[Web interface edit records]
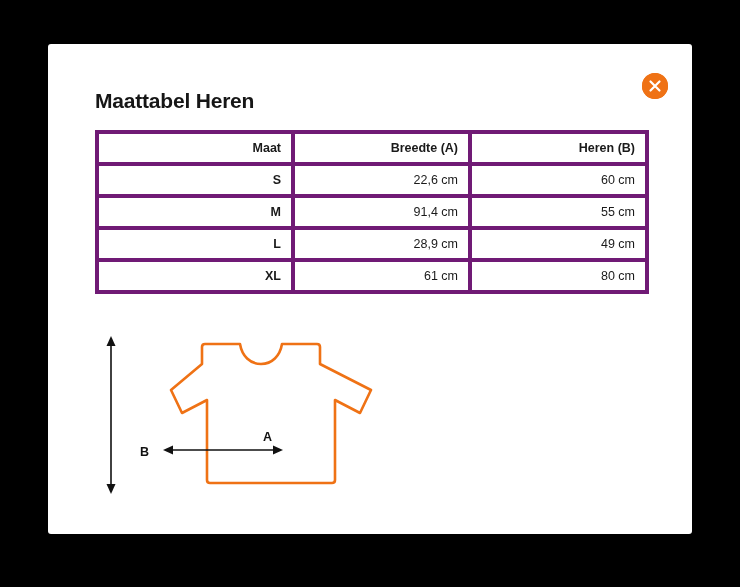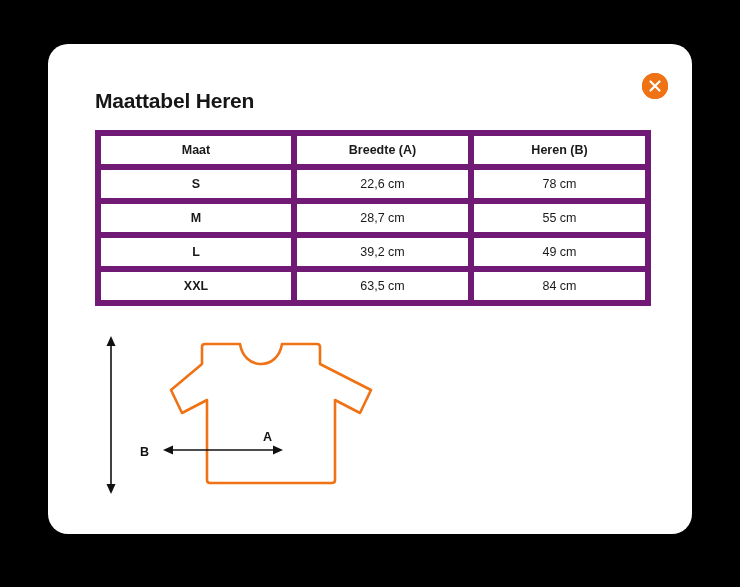--- a/index.html
+++ b/index.html
@@ -26,7 +26,7 @@
     width: 644px;
     height: 490px;
     background: #ffffff;
-    border-radius: 20px;
+    border-radius: 3px;
     box-sizing: border-box;
   }
   .close-button {

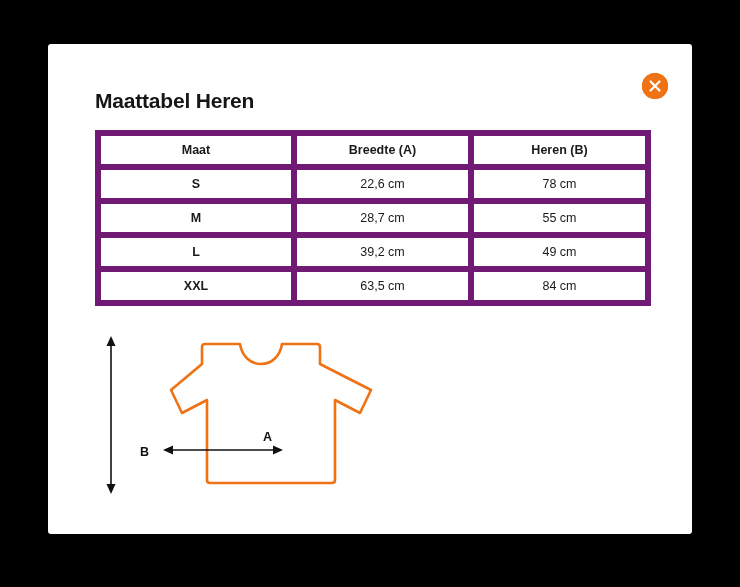--- a/index.html
+++ b/index.html
@@ -66,10 +66,10 @@
   }
   .size-table th,
   .size-table td {
-    border: 6px solid #701a75;
+    border: 4px solid #701a75;
     padding: 0 10px;
     height: 28px;
-    text-align: center;
+    text-align: right;
     font-size: 12.5px;
     color: #1a1a1a;
     vertical-align: middle;

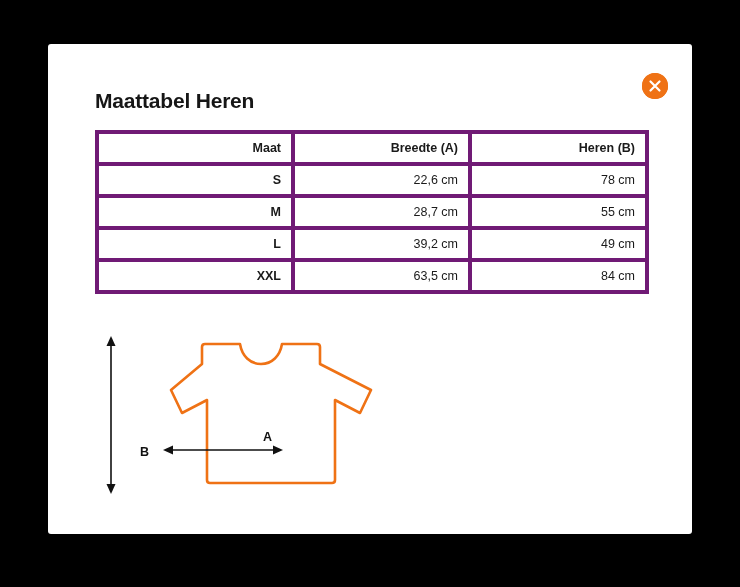--- a/index.html
+++ b/index.html
@@ -135,7 +135,7 @@
         <tr>
           <td class="col-size">S</td>
           <td>22,6 cm</td>
-          <td>78 cm</td>
+          <td>60 cm</td>
         </tr>
         <tr>
           <td class="col-size">M</td>

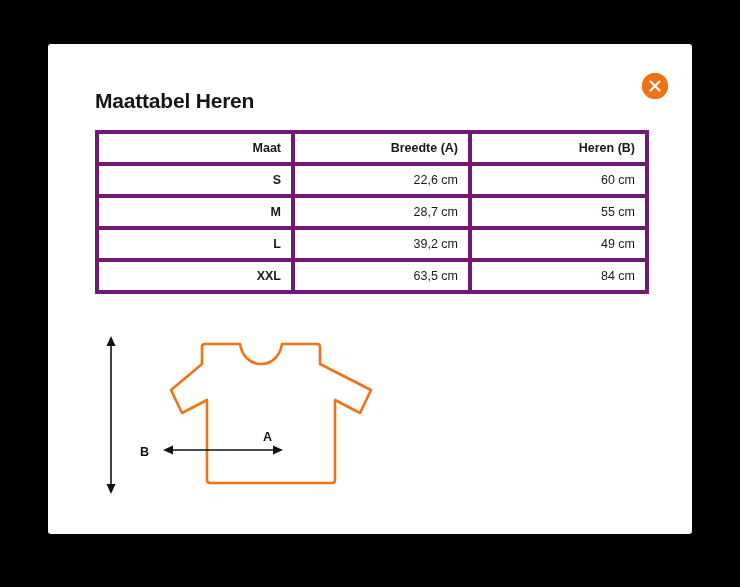--- a/index.html
+++ b/index.html
@@ -139,7 +139,7 @@
         </tr>
         <tr>
           <td class="col-size">M</td>
-          <td>28,7 cm</td>
+          <td>91,4 cm</td>
           <td>55 cm</td>
         </tr>
         <tr>

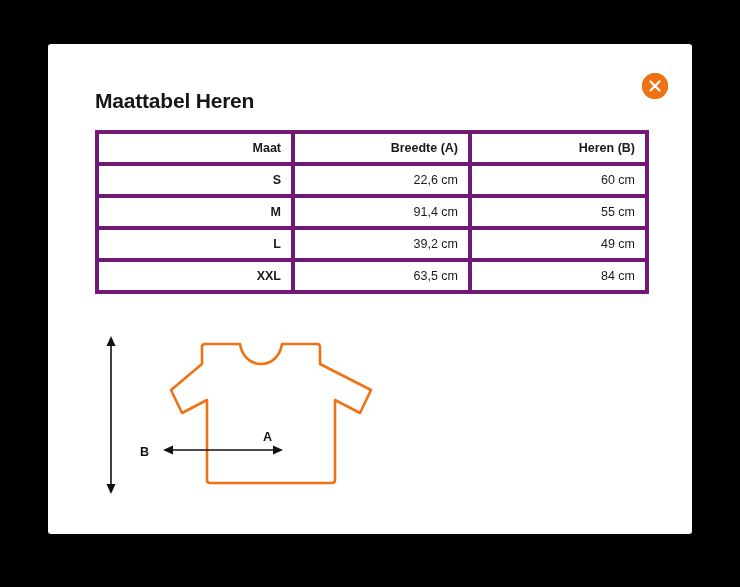--- a/index.html
+++ b/index.html
@@ -144,7 +144,7 @@
         </tr>
         <tr>
           <td class="col-size">L</td>
-          <td>39,2 cm</td>
+          <td>28,9 cm</td>
           <td>49 cm</td>
         </tr>
         <tr>

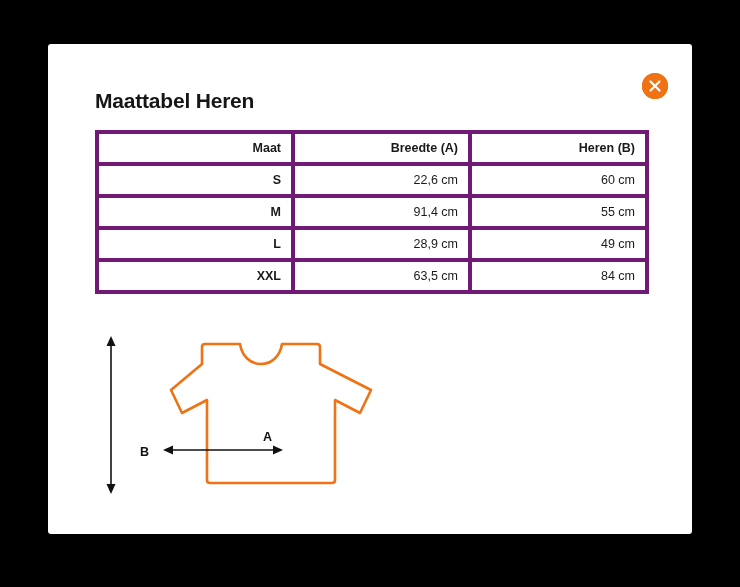--- a/index.html
+++ b/index.html
@@ -148,6 +148,11 @@
           <td>49 cm</td>
         </tr>
         <tr>
+          <td class="col-size">XL</td>
+          <td>61 cm</td>
+          <td>80 cm</td>
+        </tr>
+        <tr>
           <td class="col-size">XXL</td>
           <td>63,5 cm</td>
           <td>84 cm</td>

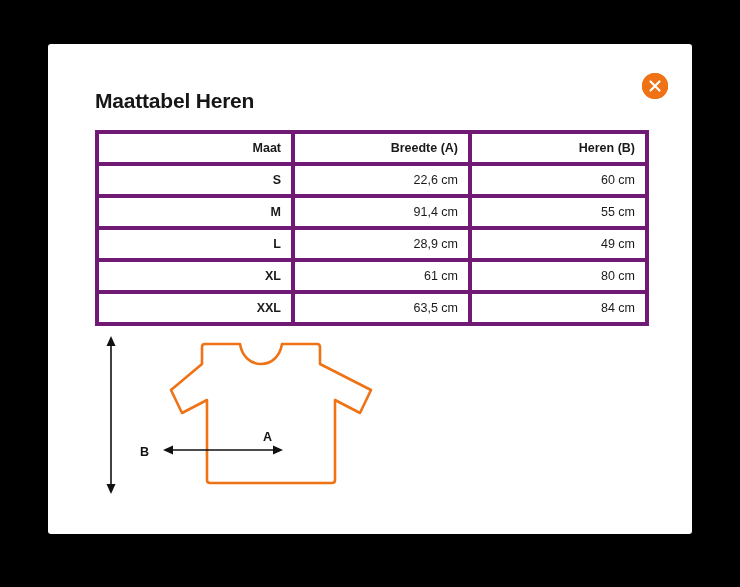--- a/index.html
+++ b/index.html
@@ -152,11 +152,6 @@
           <td>61 cm</td>
           <td>80 cm</td>
         </tr>
-        <tr>
-          <td class="col-size">XXL</td>
-          <td>63,5 cm</td>
-          <td>84 cm</td>
-        </tr>
       </tbody>
     </table>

▶ **Task goal**: A word-for-word copy of the records is needed, with no pictures carried over.

▶ **Solution to this task**:
--- a/index.html
+++ b/index.html
@@ -26,7 +26,7 @@
     width: 644px;
     height: 490px;
     background: #ffffff;
-    border-radius: 20px;
+    border-radius: 3px;
     box-sizing: border-box;
   }
   .close-button {

--- a/index.html
+++ b/index.html
@@ -66,10 +66,10 @@
   }
   .size-table th,
   .size-table td {
-    border: 6px solid #701a75;
+    border: 4px solid #701a75;
     padding: 0 10px;
     height: 28px;
-    text-align: center;
+    text-align: right;
     font-size: 12.5px;
     color: #1a1a1a;
     vertical-align: middle;

--- a/index.html
+++ b/index.html
@@ -135,7 +135,7 @@
         <tr>
           <td class="col-size">S</td>
           <td>22,6 cm</td>
-          <td>78 cm</td>
+          <td>60 cm</td>
         </tr>
         <tr>
           <td class="col-size">M</td>

--- a/index.html
+++ b/index.html
@@ -139,7 +139,7 @@
         </tr>
         <tr>
           <td class="col-size">M</td>
-          <td>28,7 cm</td>
+          <td>91,4 cm</td>
           <td>55 cm</td>
         </tr>
         <tr>

--- a/index.html
+++ b/index.html
@@ -144,7 +144,7 @@
         </tr>
         <tr>
           <td class="col-size">L</td>
-          <td>39,2 cm</td>
+          <td>28,9 cm</td>
           <td>49 cm</td>
         </tr>
         <tr>

--- a/index.html
+++ b/index.html
@@ -148,6 +148,11 @@
           <td>49 cm</td>
         </tr>
         <tr>
+          <td class="col-size">XL</td>
+          <td>61 cm</td>
+          <td>80 cm</td>
+        </tr>
+        <tr>
           <td class="col-size">XXL</td>
           <td>63,5 cm</td>
           <td>84 cm</td>

--- a/index.html
+++ b/index.html
@@ -152,11 +152,6 @@
           <td>61 cm</td>
           <td>80 cm</td>
         </tr>
-        <tr>
-          <td class="col-size">XXL</td>
-          <td>63,5 cm</td>
-          <td>84 cm</td>
-        </tr>
       </tbody>
     </table>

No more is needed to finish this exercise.